Percocet is a narcotic like the Hydrocodone I have in my medicine cabinet. It’s a common choice for teens, says Michael Falzerano, an 18-year-old former drug addict from Ashland.
"When I sometimes came home drunk, usually my parents would immediately know because of the smell and because of the way I acted," Falzerano said. "And on prescription pills it's much easier to mask. Your eyes aren’t really dilated as much, and you smell like alcohol whereas with a pill you don’t really smell like anything."
Falzerano says kids sell pills they find at home to other teens because it’s hard to buy alcohol if you are under 21. And if your parents' cabinet is bare, Falzerano’s friend, Brian Sneider — also a former drug user — says there’s always the Internet.

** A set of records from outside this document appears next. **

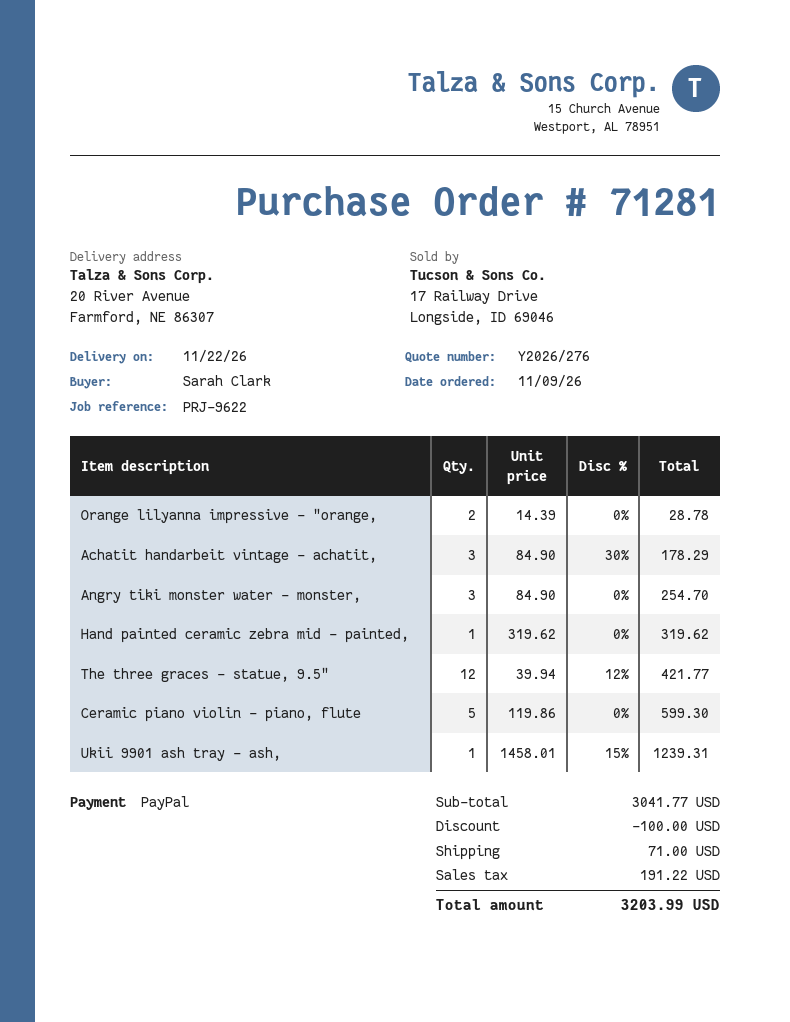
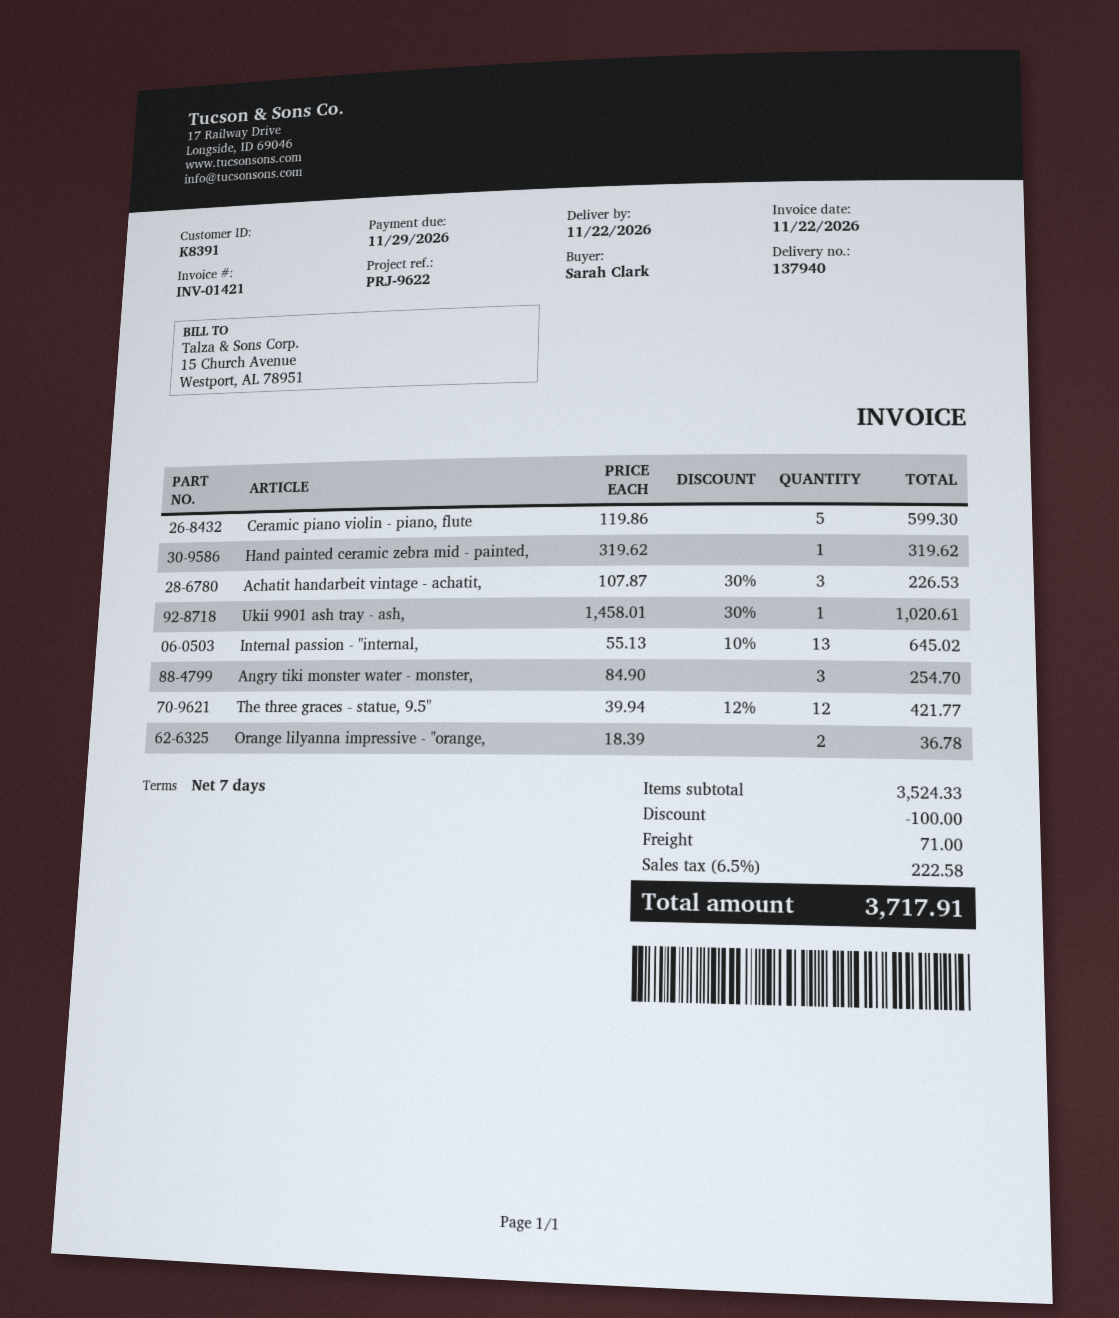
Orange lilyanna impressive - "orange,: 2 x 14.39 = 28.78 -> 2 x 18.39 = 36.78
Achatit handarbeit vintage - achatit,: 3 x 84.90 - 30% = 178.29 -> 3 x 107.87 - 30% = 226.53
Ukii 9901 ash tray - ash,: 1 x 1458.01 - 15% = 1239.31 -> 1 x 1458.01 - 30% = 1020.61
Internal passion - "internal,: none -> 13 x 55.13 - 10% = 645.02
subtotal: 3041.77 -> 3524.33
tax: 191.22 -> 222.58
total: 3203.99 -> 3717.91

"You can have them imported straight from any countries without any questions asked," Sneider said. "Pain pills, ADHD pills, anxiety — anything that you can abuse you can find."
Sneider and Falzerano are both in a drug rehab program called New Beginnings in Framingham. It’s run by guidance counselor Bill Phillips.
"You’d be surprised how many pills are in school," Phillips said. "Because it’s not on your breath, it doesn’t show for the most part until later on, and you gotta understand right now, when kids get addicted to something, it happens real quick."
And the drugs are very powerful, Phillips says.
"Oxycontin, I mean, you are going to heaven and two or three hours later, you’re talking to the devil, so that dope dealer wants these guys back here," he said. "It’s all about guns and butter. Drug people on the street want that access. They want these people and every school, there’s somebody around the school."
Because prescription drugs are easy to get, many teens feel they aren’t “hardcore” like cocaine and heroine, says Gary Sinclair, who runs a drop-in center for at-risk kids in Newton.
"I think the fact that it’s a prescription, maybe the kids feel safer," Sinclair said, "maybe safer again knowing that it’s in a home medicine cabinet...that it’s not a street drug. At least they can have some confidence it really is what it says it is and that it’s pure."
Sinclair says all the kids at the center know someone who is abusing drugs, even in a community like Newton, with alternatives and affluence.
"I think we are seeing it in many communities across the commonwealth so this is not necessarily just confined to our major metro areas, but we're also seeing it in western Massachusetts," Botticelli said. "We are seeing it on the South Shore, we are seeing it on the North Shore. So we are seeing it in communities where we haven’t historically seen high rates of opiate addiction."
Like Newton, for instance. Peirce, the Newton North senior, is now being held without bail for the murder that was allegedly related to stealing prescription drugs. Through a lawyer, he and his family declined to comment. The Middlesex County district attorney says Peirce pocketed the Percocet as the drug dealer was dying on the ground from a gunshot wound.
This program aired on December 8, 2010.